Она умоляюще посмотрела на него. Он замолчал и стал внимательно слушать. Пение кончилось, и Степан стал читать текст из Библии.
— Мне очень жаль, — начал он в своей серьёзной, но сердечной манере, — когда я думаю о том, что не все вы, которые слышали сейчас об этом прекрасном городе, в нём действительно будете. Кто-то из присутствующих здесь услышит слова: «Не знаю вас, откуда вы…». В моём тексте Господь говорит о том, что они не могли войти из-за своего неверия и что Бог возмущался их поведением сорок лет.

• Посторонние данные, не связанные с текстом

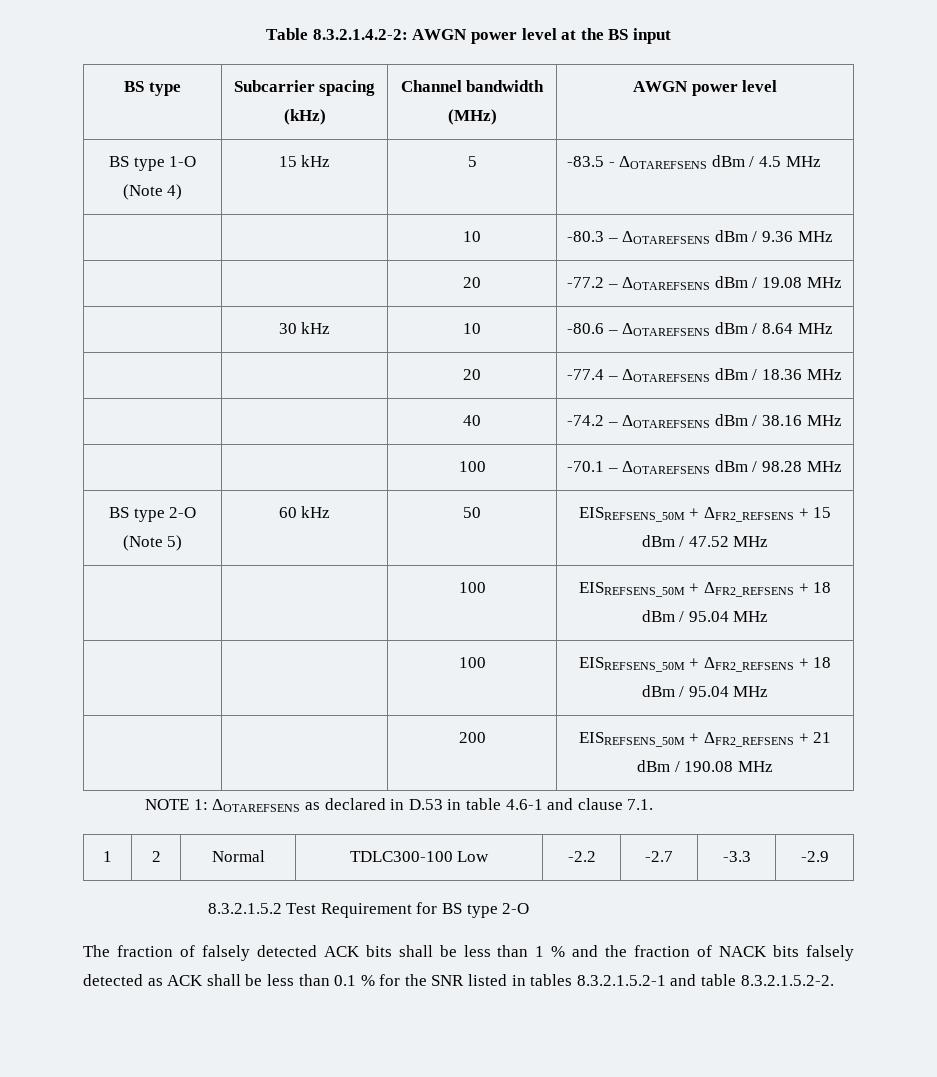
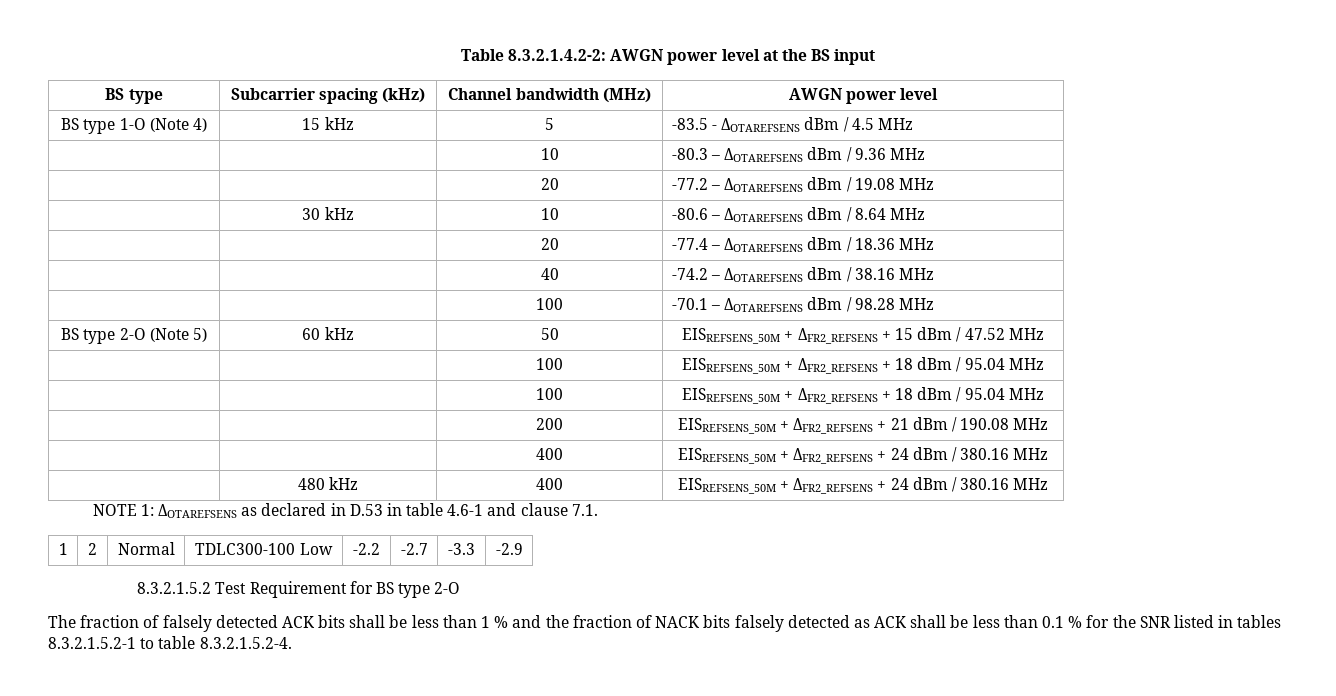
+ | | 400 | EISREFSENS_50M + ΔFR2_REFSENS + 24 dBm / 380.16 MHz
+ | 480 kHz | 400 | EISREFSENS_50M + ΔFR2_REFSENS + 24 dBm / 380.16 MHz
- The fraction of falsely detected ACK bits shall be less than 1 % and the fraction of NACK bits falsely detected as ACK shall be less than 0.1 % for the SNR listed in tables 8.3.2.1.5.2-1 and table 8.3.2.1.5.2-2.
+ The fraction of falsely detected ACK bits shall be less than 1 % and the fraction of NACK bits falsely detected as ACK shall be less than 0.1 % for the SNR listed in tables 8.3.2.1.5.2-1 to table 8.3.2.1.5.2-4.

Сколько лет Бог возмущается уже твоими делами, мой бедный необращённый брат? Некоторые из вас живут в этом мире, как в пустыне; болезни, бедность и другие лишения угнетают вас. Вы в пустыне и в ней погибнете, потому что не хотите послушаться Бога, Который зовёт вас к Своему любимому Сыну, к Господу Иисусу Христу.
Но я думаю, что здесь присутствуют и такие, которых можно сравнить с теми израильтянами, которые, пришедши в Елим, подумали, что они пришли в рай. Я знаю, что человеку иногда кажется, будто небо к нему спустилось, и тогда человек навсегда хочет поселиться в этом раю. Однако не обманывайся, мой друг! Елим не был Ханааном. Елим — не рай, и твоим счастьем он тоже не является. Ты должен оставить его, вернуться в пустыню. И если бы ты всю жизнь мог оставаться в Елиме, но не верил в Бога, ты бы никогда не увидел ворот нового Иерусалима.
В Елиме было только семьдесят пальм и двенадцать колодцев, а там течёт полноводная река и растут тысячи пальм. Какая польза от того, что вы собрались сюда и всё это слышали, но не обратитесь к Богу?!